A FORÇA DE UMA FAMÍLIA QUE NUNCA DEIXOU DE ACREDITAR

 

João Lobo Antunes in prefácio:
«A história aqui contada não tem um fim. O seu fim será escrito pelo tempo».
«Eu, que sei muito, sempre reconheci que a minha ignorância é infinitamente superior ao meu saber, e não perco uma oportunidade de aprender. E o que aprendi neste livro foi sobretudo o que sente quem está do outro lado no encontro singular da clínica.

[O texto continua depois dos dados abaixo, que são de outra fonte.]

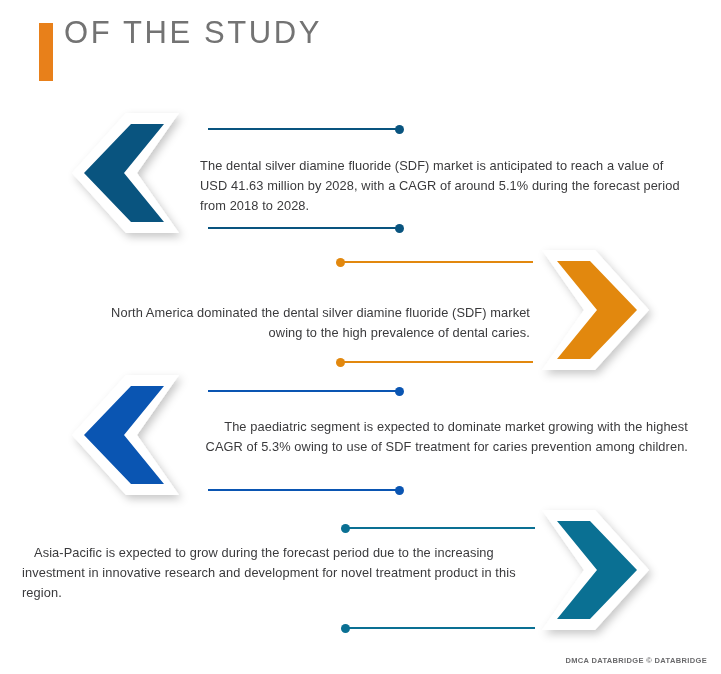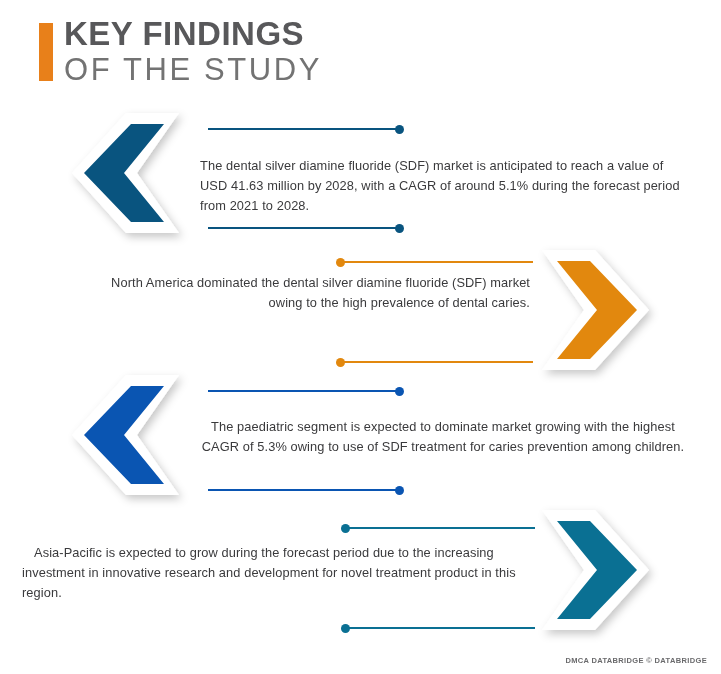"KEY FINDINGS" span { html: <span>KEY FINDINGS</span> -> none }
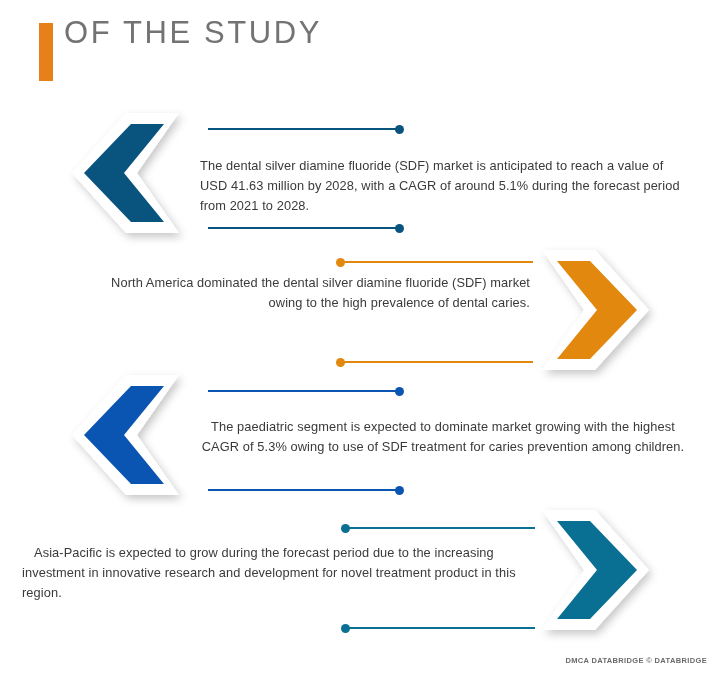"The dental silver diamine fluoride" div.row-text { text: 2021 -> 2018 }
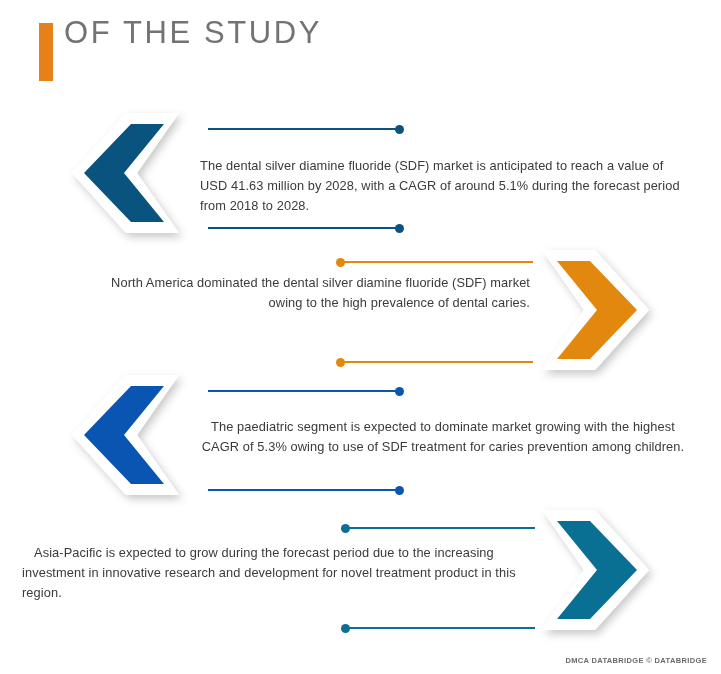"North America dominated the dental" #row-1 .row-text { top: 28px -> 58px }
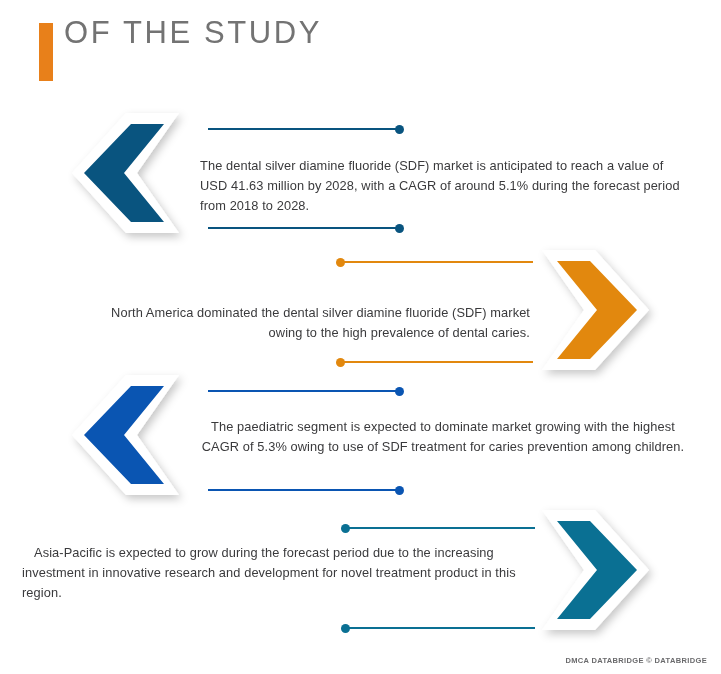"The paediatric segment is expected" #row-2 .row-text { text-align: center -> right }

Por isso, ele deveria entrar no cânone das obras que revelam a medicina na sua total dimensão humana».
«A leitura deste livro será para o leitor, como o foi para mim, um exercício exigente, por vezes doloroso, mas de extremo proveito para quem queira ir para além da expressão visível de sofrimento e penetrar no seu interior. Só aí se conhece o terror do desconhecido, a incomunicabilidade dos sentimentos, a súplica da fé, a incerteza da esperança, a revolta contra o castigo incompreensível de um inocente, a inconsolável solidão, a vertigem de um tempo que parece não ter fim.»